Sucking is a natural reflex and infants and young children may use their thumbs, fingers, pacifiers or other objects to suck. It may make them feel secure and happy, or provide a sense of security at difficult periods. Since thumb sucking is relaxing, it may induce sleep.

If your child has a sucking habit, we can evaluate any changes that are occurring to their bite and discuss any concerns you have and make our recommendations.

When Is The Best Time For Orthodontic Treatment?

Developing malocclusions, or bad bites, can often be recognized as early as 2-3 years of age. Early steps can be taken to reduce the need for major orthodontic treatment at a later age. We will evaluate your child’s bite at every exam and prepare you for what will be future recommended treatment.

At around age 7-8 yrs old, once all of the permanent front teeth and first permanent molars are in, some children show skeletal issues that would be best treated early since your child’s hard and soft tissues are still usually very responsive to orthodontic or orthopedic forces. If no skeletal issues are evident, then we will continue to monitor and then re-evaluate once all the primary teeth have come out (around 12-13 yrs old).

The great news is, we have an orthodontist in our office who will be ready to help your child when the time has come for treatment!

Why Are My Child’s Adult Teeth Coming in Behind His Baby Teeth?

This is a very common occurrence with children, usually the result of a lower, primary (baby) tooth not falling out when the permanent tooth is already coming in. In a lot of cases if the child starts wiggling the baby tooth, it will usually fall out on its own.
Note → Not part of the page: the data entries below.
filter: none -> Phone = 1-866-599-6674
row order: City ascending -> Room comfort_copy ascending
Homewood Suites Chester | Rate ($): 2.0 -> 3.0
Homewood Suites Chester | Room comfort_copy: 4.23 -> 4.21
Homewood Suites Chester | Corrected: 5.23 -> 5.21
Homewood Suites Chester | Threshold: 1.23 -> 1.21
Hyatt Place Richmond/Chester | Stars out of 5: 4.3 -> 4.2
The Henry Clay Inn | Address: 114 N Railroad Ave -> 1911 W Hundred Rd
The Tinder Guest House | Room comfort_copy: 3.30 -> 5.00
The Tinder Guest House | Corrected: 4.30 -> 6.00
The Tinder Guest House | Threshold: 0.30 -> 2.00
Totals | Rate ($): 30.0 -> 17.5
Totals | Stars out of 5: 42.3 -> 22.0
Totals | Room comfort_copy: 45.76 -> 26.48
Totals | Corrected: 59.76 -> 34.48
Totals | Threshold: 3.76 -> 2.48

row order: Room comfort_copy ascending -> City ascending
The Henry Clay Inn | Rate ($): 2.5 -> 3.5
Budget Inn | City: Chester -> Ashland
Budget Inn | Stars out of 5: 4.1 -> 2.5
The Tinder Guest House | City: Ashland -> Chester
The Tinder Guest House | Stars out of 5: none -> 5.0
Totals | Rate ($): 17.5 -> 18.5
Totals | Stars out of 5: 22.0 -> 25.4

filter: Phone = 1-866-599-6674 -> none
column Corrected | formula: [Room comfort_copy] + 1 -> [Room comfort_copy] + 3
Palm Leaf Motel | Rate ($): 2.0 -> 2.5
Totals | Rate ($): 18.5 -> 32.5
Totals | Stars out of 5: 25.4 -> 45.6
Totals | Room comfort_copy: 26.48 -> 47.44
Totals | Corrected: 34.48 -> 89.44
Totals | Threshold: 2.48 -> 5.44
If it doesn’t, then please contact us, and we can easily wiggle out the tooth. The permanent tooth should then slide into the proper place with the tongue naturally pushing it forward with talking and eating.


Adolescent Dentistry


Tongue Piercing – Is It Really Cool?

People with pierced tongues, lips or cheeks, might be surprised to know just how dangerous these piercings can be.

There are many risks involved with oral piercings, including chipped or cracked teeth, receding gums, infections and scar tissue. Your mouth contains millions of bacteria, and infection is a common complication of oral piercing. Your tongue could swell large enough to close off your airway!
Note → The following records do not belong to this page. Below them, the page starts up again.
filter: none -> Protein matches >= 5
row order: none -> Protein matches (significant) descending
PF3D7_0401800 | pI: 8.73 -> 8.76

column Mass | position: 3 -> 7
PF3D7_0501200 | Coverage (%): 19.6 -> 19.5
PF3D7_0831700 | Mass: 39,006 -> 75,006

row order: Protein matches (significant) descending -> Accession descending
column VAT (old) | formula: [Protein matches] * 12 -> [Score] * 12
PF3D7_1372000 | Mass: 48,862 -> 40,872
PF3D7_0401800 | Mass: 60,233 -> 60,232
Follow the advice of the American Dental Association and give your mouth a break – skip the mouth jewelry!

Tobacco – Bad News In Any Form?

Tobacco in any form can jeopardize your child’s health and cause incurable damage. Teach your child about the dangers of tobacco.
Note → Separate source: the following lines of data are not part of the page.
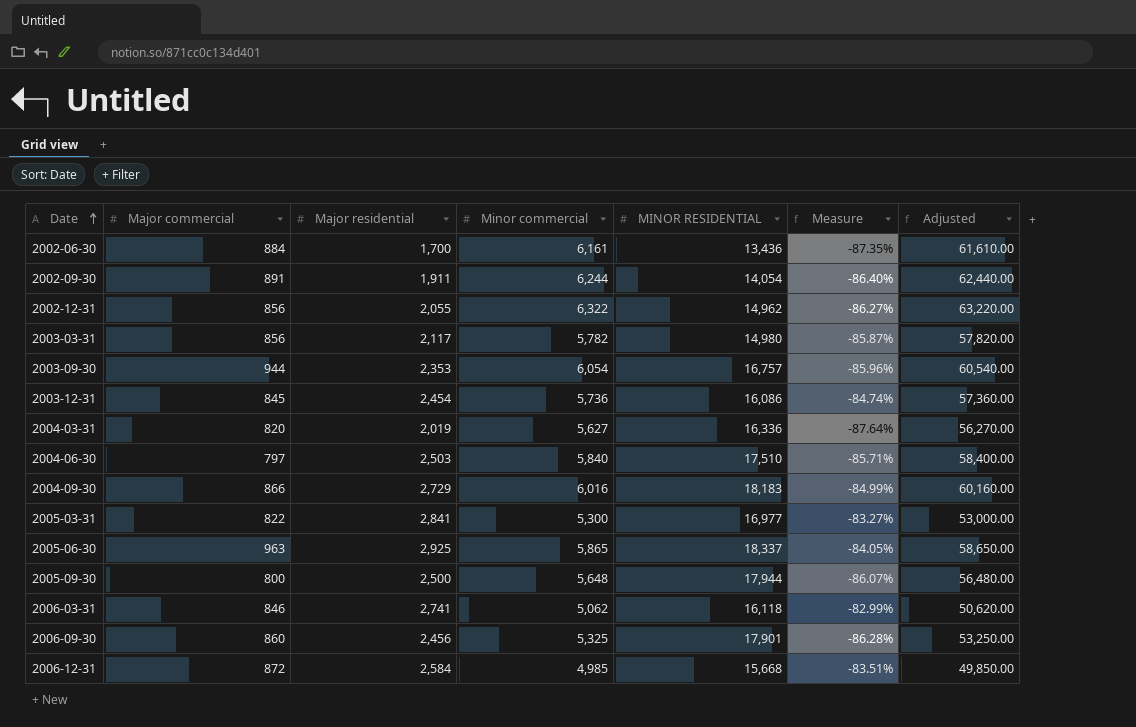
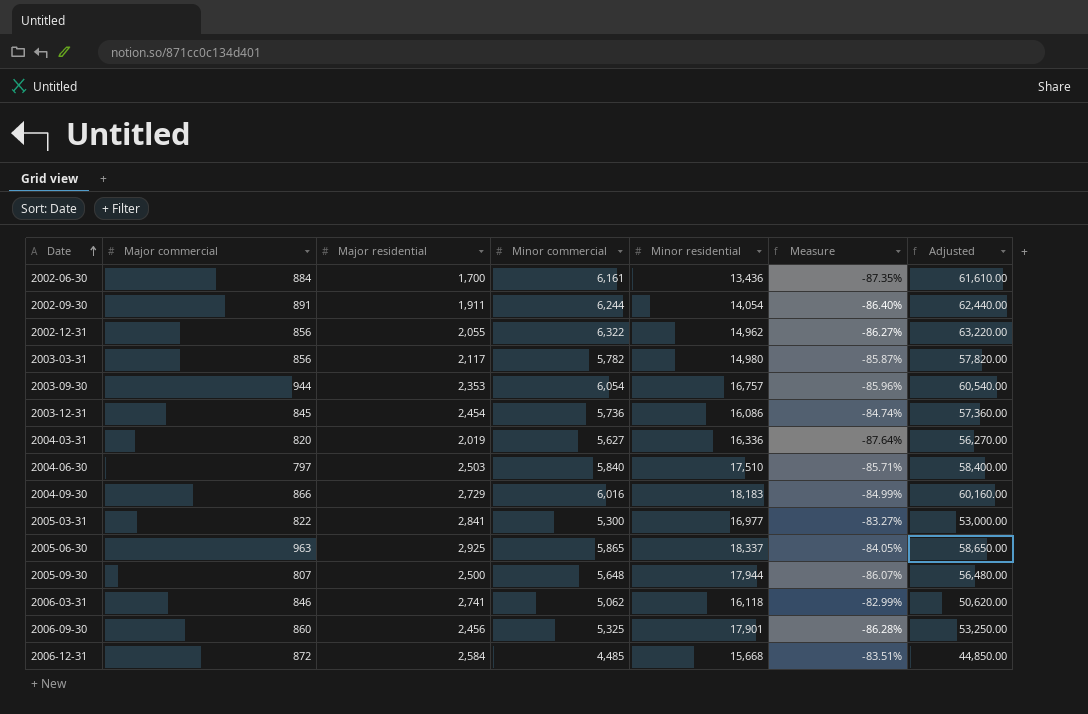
column name: MINOR RESIDENTIAL -> Minor residential
2005-09-30 | Major commercial: 800 -> 807
2006-12-31 | Minor commercial: 4,985 -> 4,485
2006-12-31 | Adjusted: 49,850.00 -> 44,850.00

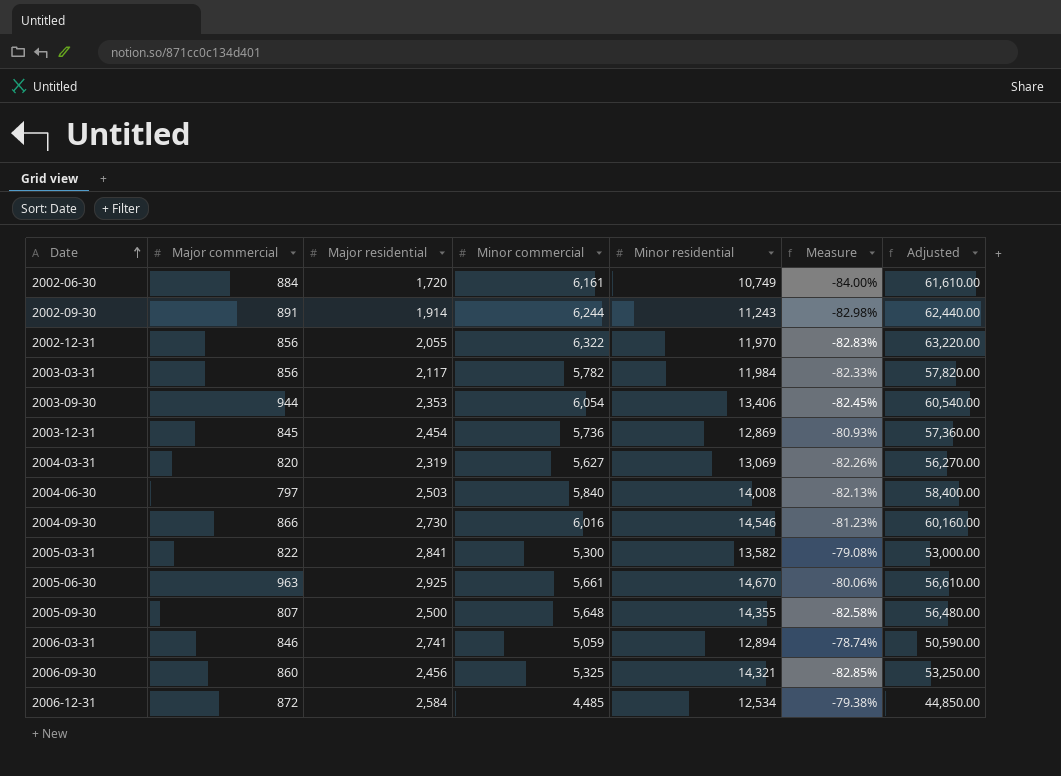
2002-06-30 | Major residential: 1,700 -> 1,720
2002-06-30 | Minor residential: 13,436 -> 10,749
2002-06-30 | Measure: -87.35% -> -84.00%
2002-09-30 | Major residential: 1,911 -> 1,914
2002-09-30 | Minor residential: 14,054 -> 11,243
2002-09-30 | Measure: -86.40% -> -82.98%
2002-12-31 | Minor residential: 14,962 -> 11,970
2002-12-31 | Measure: -86.27% -> -82.83%
2003-03-31 | Minor residential: 14,980 -> 11,984
2003-03-31 | Measure: -85.87% -> -82.33%
2003-09-30 | Minor residential: 16,757 -> 13,406
2003-09-30 | Measure: -85.96% -> -82.45%
2003-12-31 | Minor residential: 16,086 -> 12,869
2003-12-31 | Measure: -84.74% -> -80.93%
2004-03-31 | Major residential: 2,019 -> 2,319
2004-03-31 | Minor residential: 16,336 -> 13,069
2004-03-31 | Measure: -87.64% -> -82.26%
2004-06-30 | Minor residential: 17,510 -> 14,008
2004-06-30 | Measure: -85.71% -> -82.13%
2004-09-30 | Major residential: 2,729 -> 2,730
2004-09-30 | Minor residential: 18,183 -> 14,546
2004-09-30 | Measure: -84.99% -> -81.23%
2005-03-31 | Minor residential: 16,977 -> 13,582
2005-03-31 | Measure: -83.27% -> -79.08%
2005-06-30 | Minor commercial: 5,865 -> 5,661
2005-06-30 | Minor residential: 18,337 -> 14,670
2005-06-30 | Measure: -84.05% -> -80.06%
2005-06-30 | Adjusted: 58,650.00 -> 56,610.00
2005-09-30 | Minor residential: 17,944 -> 14,355
2005-09-30 | Measure: -86.07% -> -82.58%
2006-03-31 | Minor commercial: 5,062 -> 5,059
2006-03-31 | Minor residential: 16,118 -> 12,894
2006-03-31 | Measure: -82.99% -> -78.74%
2006-03-31 | Adjusted: 50,620.00 -> 50,590.00
2006-09-30 | Minor residential: 17,901 -> 14,321
2006-09-30 | Measure: -86.28% -> -82.85%
2006-12-31 | Minor residential: 15,668 -> 12,534
2006-12-31 | Measure: -83.51% -> -79.38%

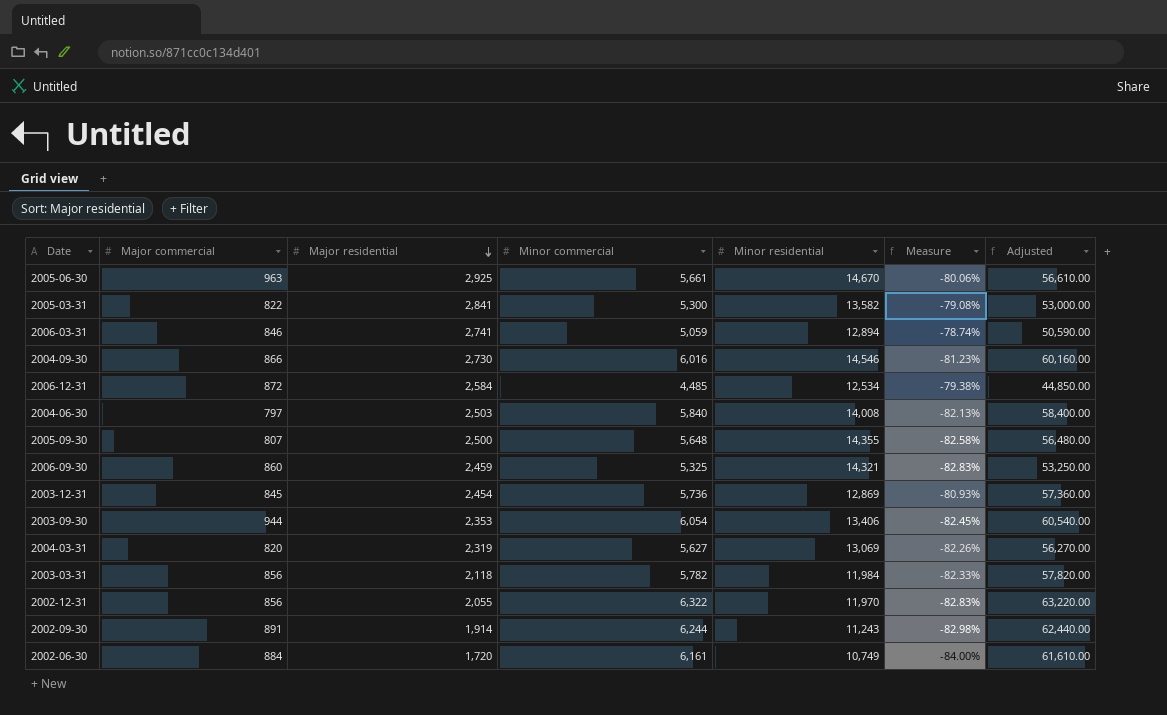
row order: Date ascending -> Major residential descending
2006-09-30 | Major residential: 2,456 -> 2,459
2006-09-30 | Measure: -82.85% -> -82.83%
2003-03-31 | Major residential: 2,117 -> 2,118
Smokeless tobacco, also called spit, chew or snuff, is often used by teens who believe that it is a safe alternative to smoking cigarettes. This is an unfortunate misconception. Studies show that spit tobacco may be more addictive than smoking cigarettes and may be more difficult to quit. Teens who use it may be interested to know that one can of snuff per day delivers as much nicotine as 60 cigarettes. In as little as three to four months, smokeless tobacco use can cause periodontal disease and produce pre-cancerous lesions called leukoplakias.

Help your child avoid tobacco in any form. By doing so, they will avoid bringing cancer-causing chemicals in direct contact with their tongue, gums and cheek. Please consult with our office if in need of assistance with tobacco cessation.